'''

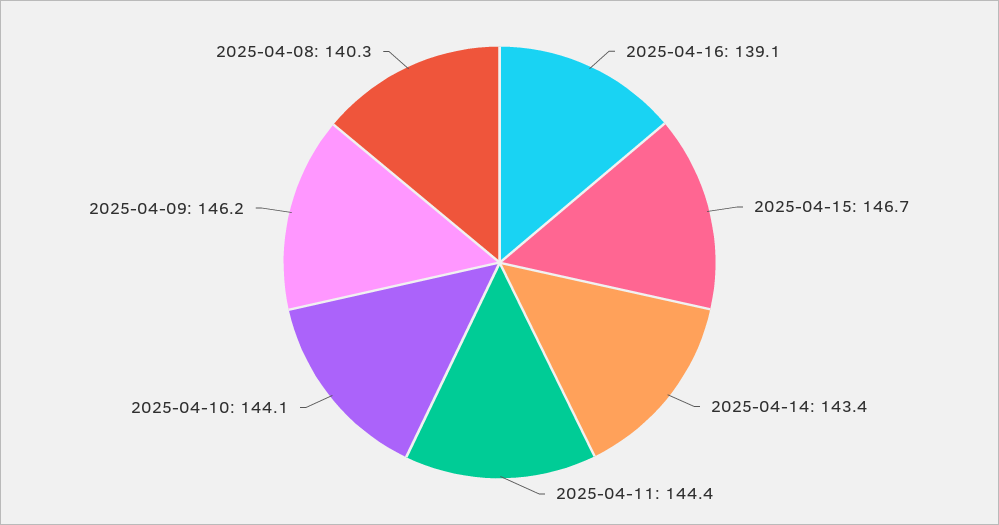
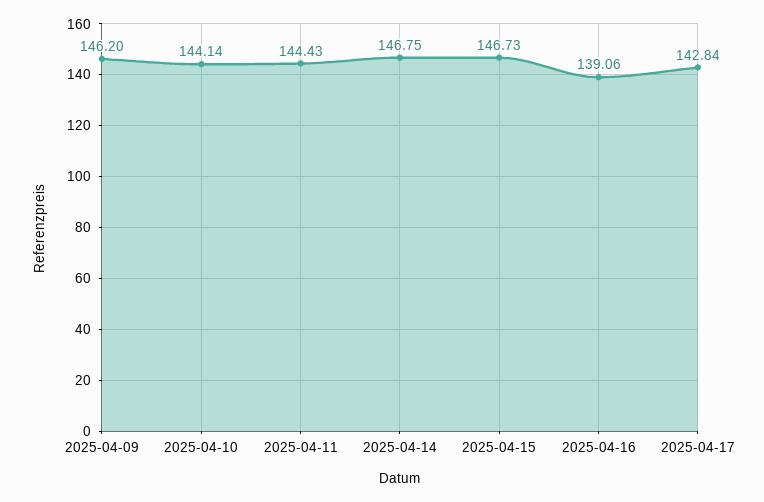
2025-04-14: 143.4 -> 146.75
2025-04-08: 140.3 -> none
2025-04-17: none -> 142.84

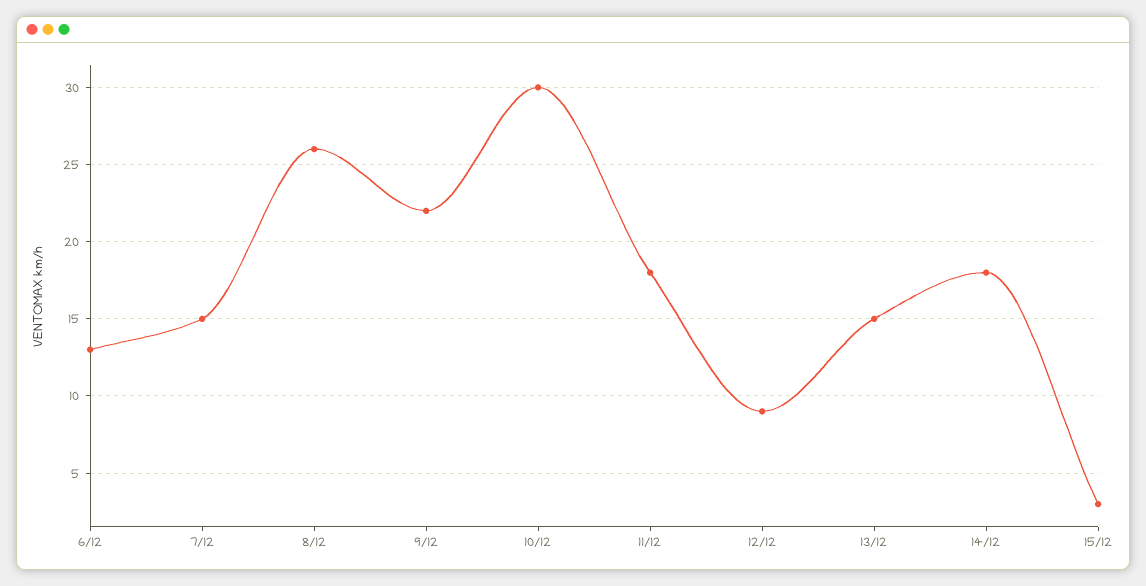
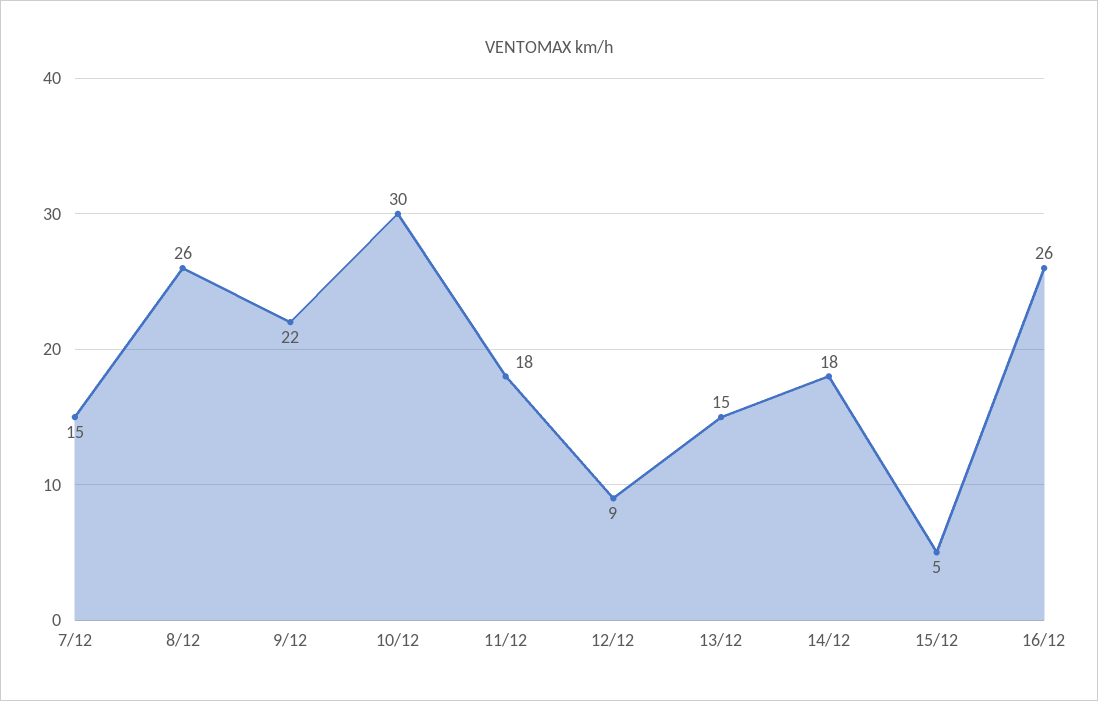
6/12: 13 -> none
15/12: 3 -> 5
16/12: none -> 26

'''

• Task:
Once the pictures are removed, output the remaining material exactly.

• Completed exercise:
2025-04-14: 143.4 -> 146.75
2025-04-08: 140.3 -> none
2025-04-17: none -> 142.84

6/12: 13 -> none
15/12: 3 -> 5
16/12: none -> 26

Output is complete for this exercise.